MALAYSIA must insist that Australia accepts the radioactive waste from Lynas Corp’s rare earth processing plant in Kuantan, said Kuantan MP Fuziah Salleh.
“Should the situation arise where there is no solution for the present waste as well as for the future water- leached purification (WLP) waste to be generated, then our country will have no choice but to not renew the operating license.”
Fuziah was commenting on a report in the Australian Financial Review that said Western Australia’s Mines and Petroleum Minister Bill Johnston will not accept refuse waste from the Lynas plant in Malaysia.
Johnston’s statement precedes a June 20 meeting between him and Energy, Science, Technology, Environment and Climate Minister Yeo Bee Yin in Perth. The Malaysian envoy intends to press the Australian state to take back waste byproducts from the processing of rare earths that were mined there.

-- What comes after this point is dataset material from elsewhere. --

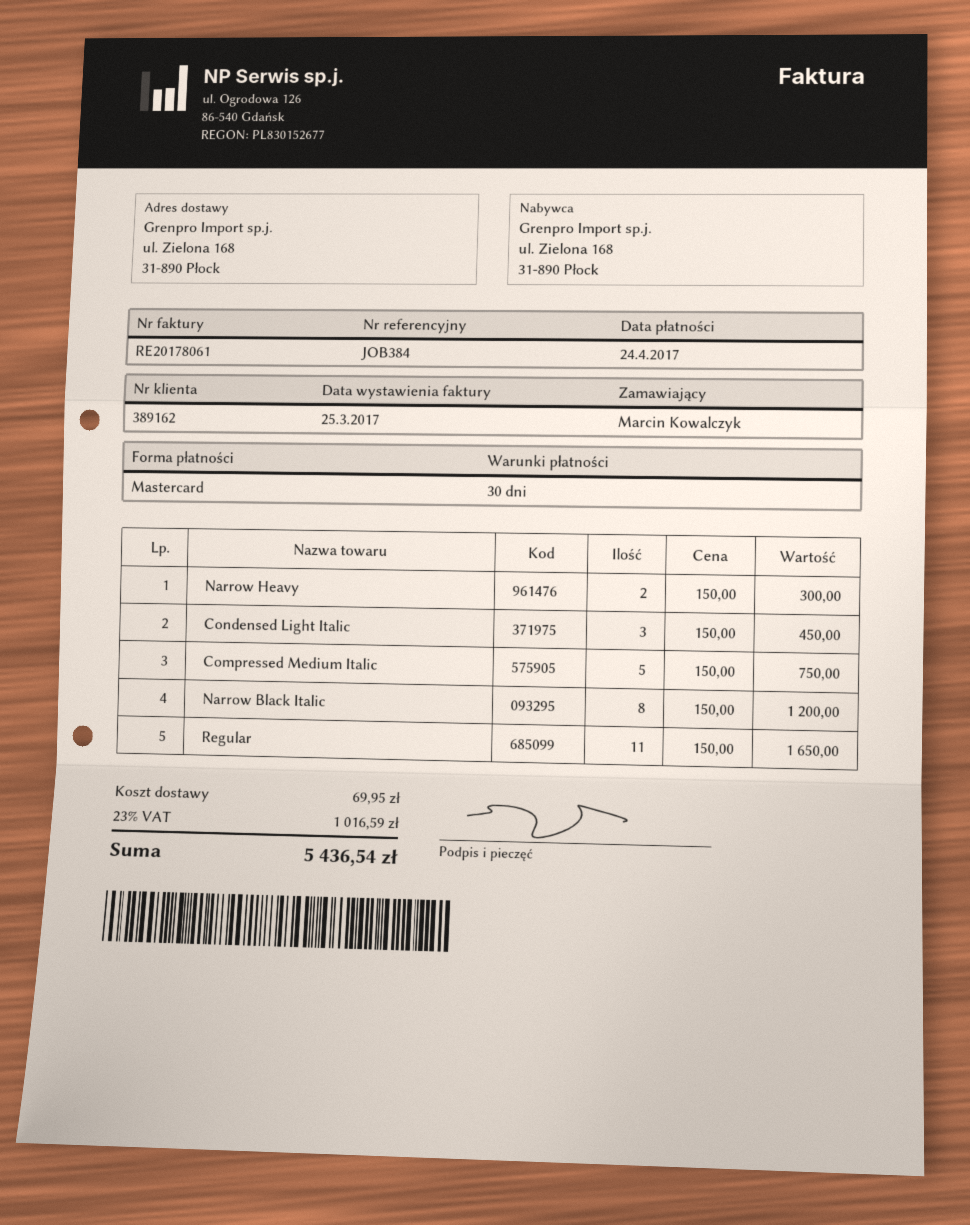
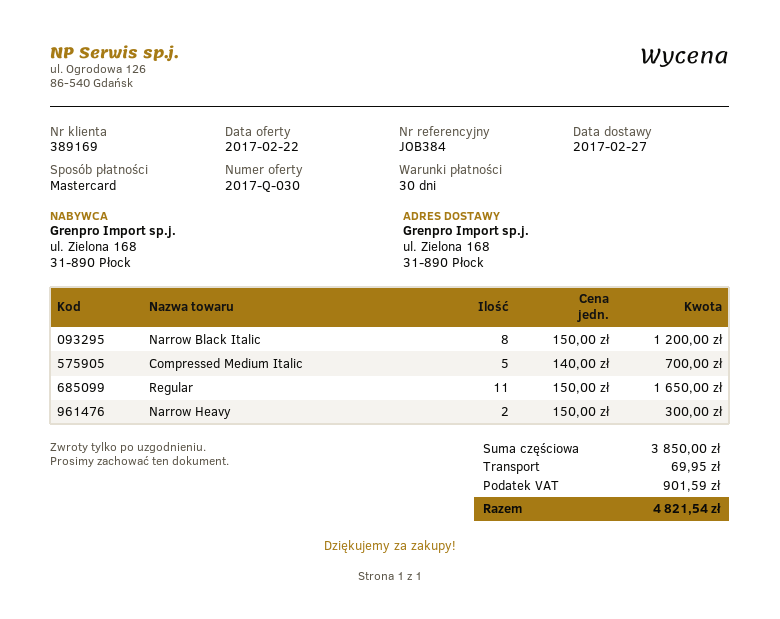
customer number: 389162 -> 389169
Condensed Light Italic: 3 x 150.00 = 450.00 -> none
Compressed Medium Italic: 5 x 150.00 = 750.00 -> 5 x 140.00 = 700.00
tax: 1016.59 -> 901.59
total: 5436.54 -> 4821.54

Under Australian law, the federal minister and state minister have power to grant permits for waste to be shipped back to the country.
Yeo is to pursue the matter with Australia following Prime Minister Dr Mahathir Mohamad’s announcement recently that Putrajaya had decided in principle to renew Lynas’ operating licence which expires in September because it involved a large investment.
Yeo has been adamant that Lynas must remove and ship back waste stockpiles to Australia as a precondition to licence renewal, which Australia has consistently rejected.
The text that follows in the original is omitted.